The issue of migrant crossings has been the source of tension between Paris and London in recent months.

Mr Johnson said his message to France was that "now is the time for us all to step up to work together to do everything we can to break these gangs, who are literally getting away with murder".

He claimed the UK has "had difficulty" persuading other countries, "particularly the French", to "do things in a way we think the situation deserves".

The PM spoke with French President Emmanuel Macron on Wednesday.

"They agreed on the urgency of stepping up joint efforts to prevent these deadly crossings and to do everything possible to stop the gangs responsible for putting people's lives at risk," a Downing Street spokesperson said.

"They underlined the importance of close working with neighbours in Belgium and the Netherlands as well as partners across the continent if we are to tackle the problem effectively before people reach the French coast.

"Both leaders were clear that today's tragic loss of life was a stark reminder that it is vital to keep all options on the table to stop these lethal crossings and break the business model of the criminal gangs behind them."

French President Emmanuel Macron has called for an emergency meeting of EU ministers who handle immigration issues and declared: "France will not allow the English Channel to turn into a graveyard."

Home Secretary Priti Patel said the tragedy "serves as the starkest possible reminder of the dangers of these Channel crossings organised by ruthless criminal gangs".

She continued: "It is why this government's New Plan for Immigration will overhaul our broken asylum system and address many of the long-standing pull factors encouraging migrants to make the perilous journey from France to the United Kingdom.

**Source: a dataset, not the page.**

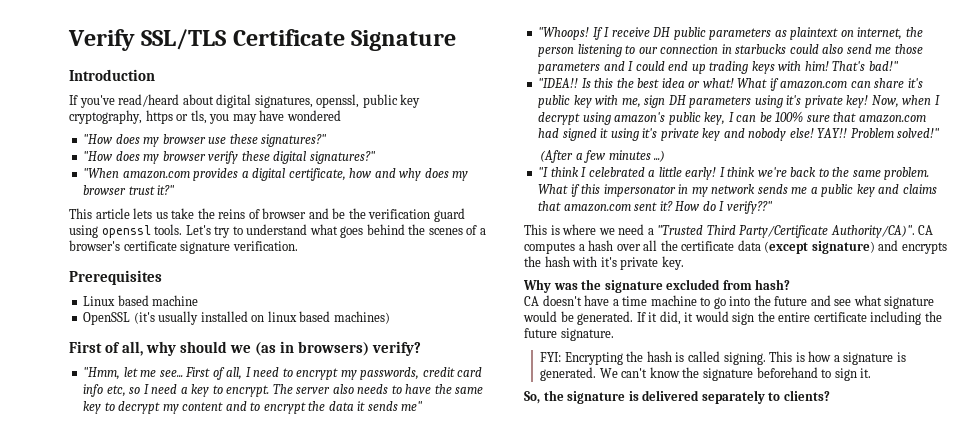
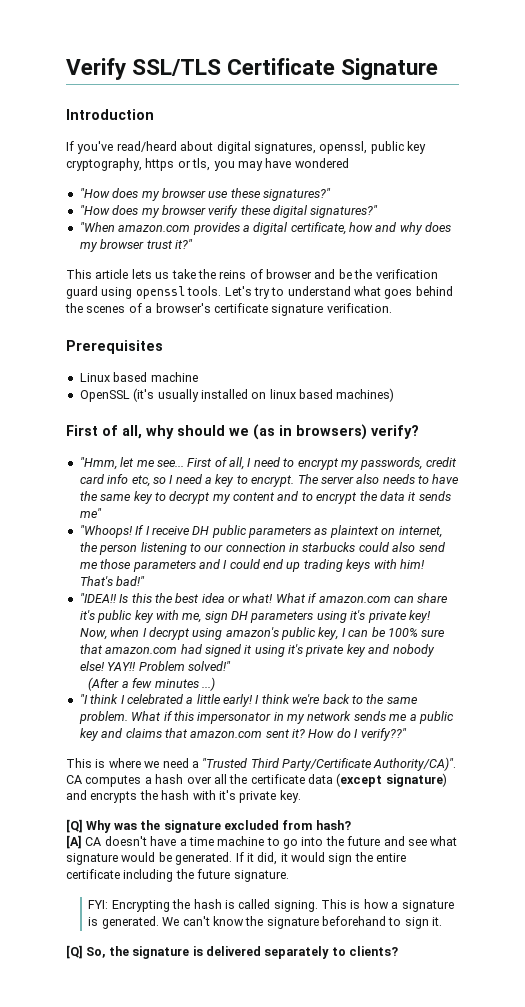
(684, 263) none -> [66,819,83,833] [Q]
(791, 284) none -> [66,835,82,849] [A]
(872, 373) none -> [66,945,83,959] [Q]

"We will continue to intensify all cooperation with France and other European partners to prevent migrants embarking on these deadly journeys."

The government is hopeful its controversial Nationality and Borders Bill can be fast-tracked into law by early next year.

Home Office sources have told Sky News the legislation would reduce the "pull factors" for migrants and create increased deterrent for people smuggling gangs.

But Labour are expected to oppose the move, with sources suggesting the bill contravenes international law, undermines protections for victims of modern slavery, and will not solve the problem in the Channel.

Labour's shadow home secretary Nick Thomas-Symonds said it was a "sobering day" for the UK, France and the international community and it "must really act now as the most tragic of wake-up calls to try to make sure that people are not making this most perilous of journeys".

France's interior minister Gerald Darmanin said the French authorities wanted to work with the UK and had sent a list of further assistance Paris requires.

A total of 31 people have died, including five women and a little girl.

Four people have been arrested in connection with the sinking.

The French MP for Calais told Sky News the English Channel is "becoming the new Mediterranean Sea, it's like an open sky graveyard".

"We must find a way to end it," Pierre-Henri Dumont said.

He said the UK and France have to "stop making migrants an internal argument with internal policies and try to figure out how to find a solution".

But he said France cannot accept the UK's offer to help patrol Calais due to "the question of sovereignty".

Tom Davies, refugee and migrant rights campaign manager at Amnesty International UK, said a new approach to asylum was "desperately" needed.

This includes "genuine Anglo-French efforts to devise safe asylum routes to avoid such tragedies happening again", he added.